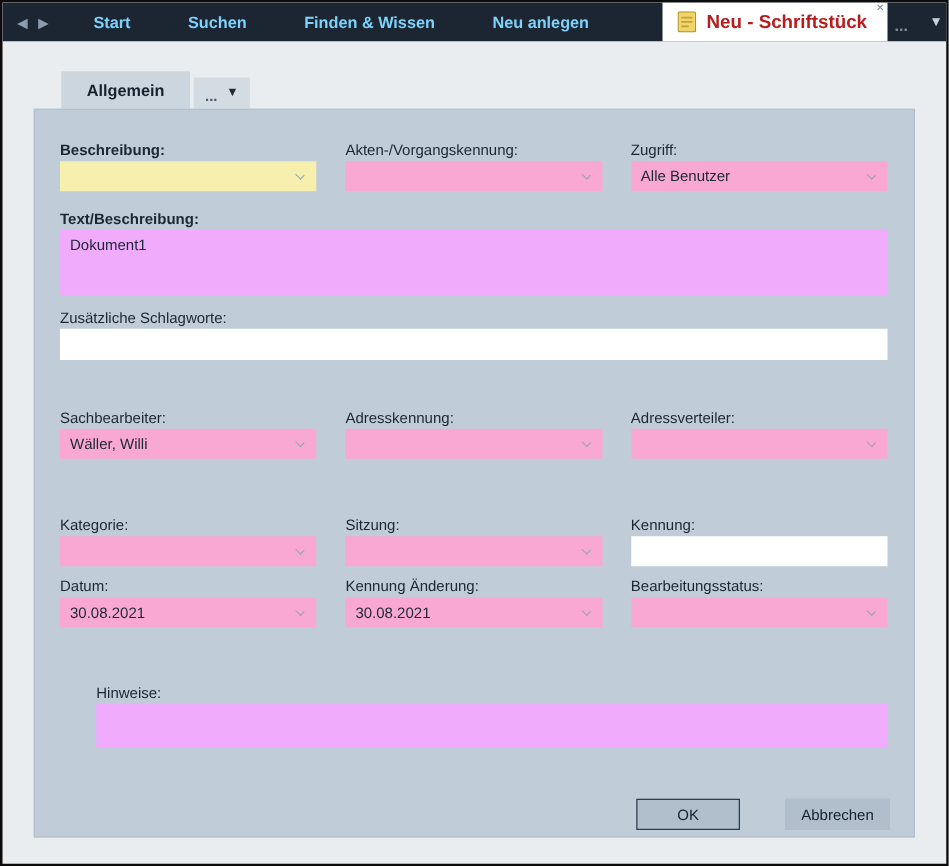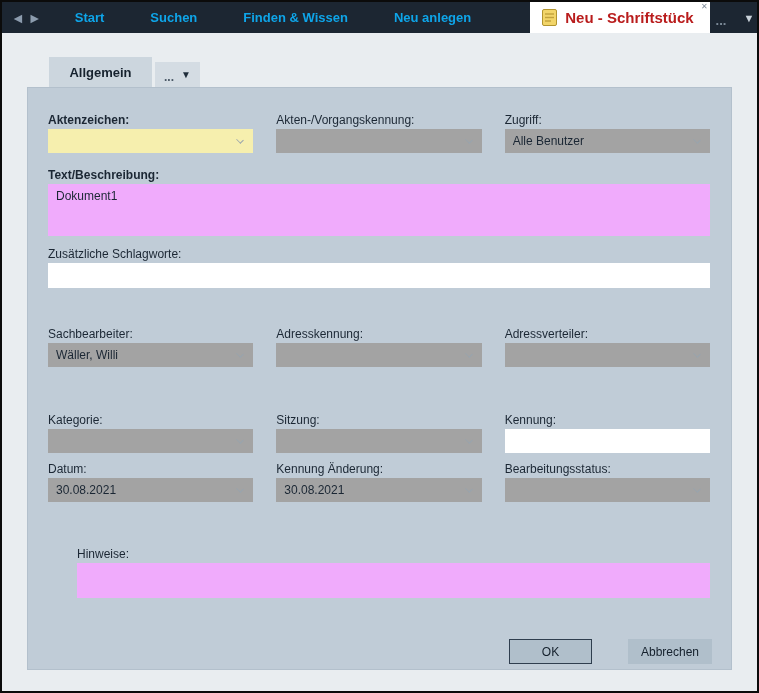--- a/index.html
+++ b/index.html
@@ -30,7 +30,7 @@
   .ribbon-tab {
     display:flex; align-items:center;
     padding:0 23px;
-    color:#0ea5e9; font-size:13px; font-weight:bold;
+    color:#7dd3fc; font-size:13px; font-weight:bold;
     cursor:default; white-space:nowrap;text-align:center;
   }
   .active-doc-tab {

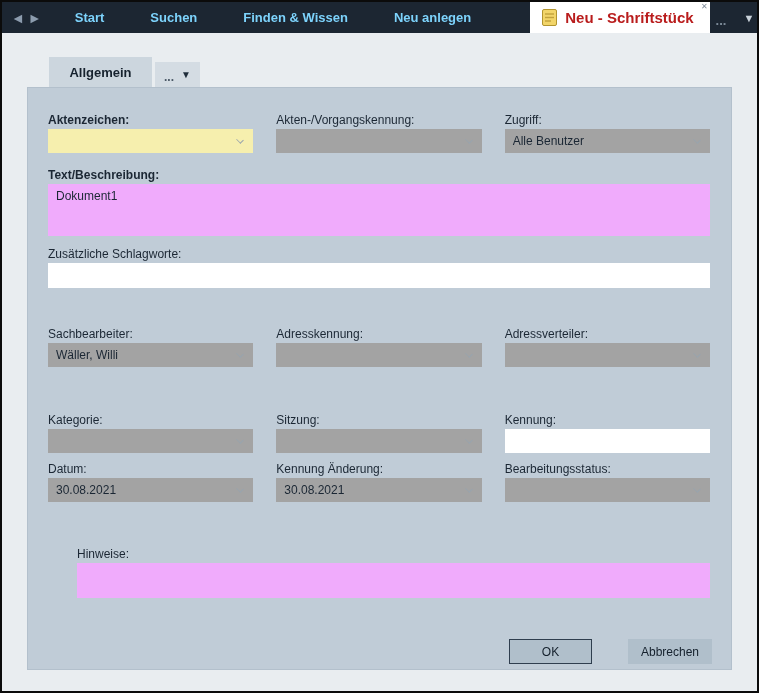--- a/index.html
+++ b/index.html
@@ -187,7 +187,7 @@
 
     <div class="frow pos-row1">
       <div class="fcol">
-        <span class="flabel bold">Aktenzeichen:</span>
+        <span class="flabel bold">Beschreibung:</span>
         <div class="combo highlight">
           <span></span>
           <span class="chev"></span>

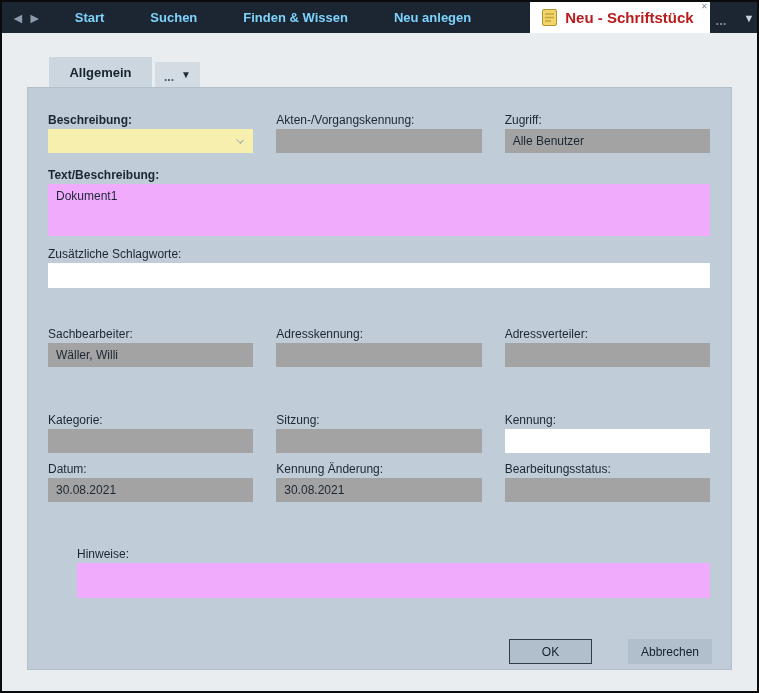--- a/index.html
+++ b/index.html
@@ -93,7 +93,7 @@
   .flabel.bold { font-weight:bold; }
 
   .combo {
-    position:relative; height:24px; background:#a3a3a3;
+    position:relative; height:24px; background:#f9a8d4;
     display:flex; align-items:center;
     padding:0 24px 0 8px;
     font-size:12px; color:#1b2734;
◇ ◇ ◇
What is being asked: Repeat the records above verbatim, with no pictures in the result.

Reply to the exercise:
--- a/index.html
+++ b/index.html
@@ -30,7 +30,7 @@
   .ribbon-tab {
     display:flex; align-items:center;
     padding:0 23px;
-    color:#0ea5e9; font-size:13px; font-weight:bold;
+    color:#7dd3fc; font-size:13px; font-weight:bold;
     cursor:default; white-space:nowrap;text-align:center;
   }
   .active-doc-tab {

--- a/index.html
+++ b/index.html
@@ -187,7 +187,7 @@
 
     <div class="frow pos-row1">
       <div class="fcol">
-        <span class="flabel bold">Aktenzeichen:</span>
+        <span class="flabel bold">Beschreibung:</span>
         <div class="combo highlight">
           <span></span>
           <span class="chev"></span>

--- a/index.html
+++ b/index.html
@@ -93,7 +93,7 @@
   .flabel.bold { font-weight:bold; }
 
   .combo {
-    position:relative; height:24px; background:#a3a3a3;
+    position:relative; height:24px; background:#f9a8d4;
     display:flex; align-items:center;
     padding:0 24px 0 8px;
     font-size:12px; color:#1b2734;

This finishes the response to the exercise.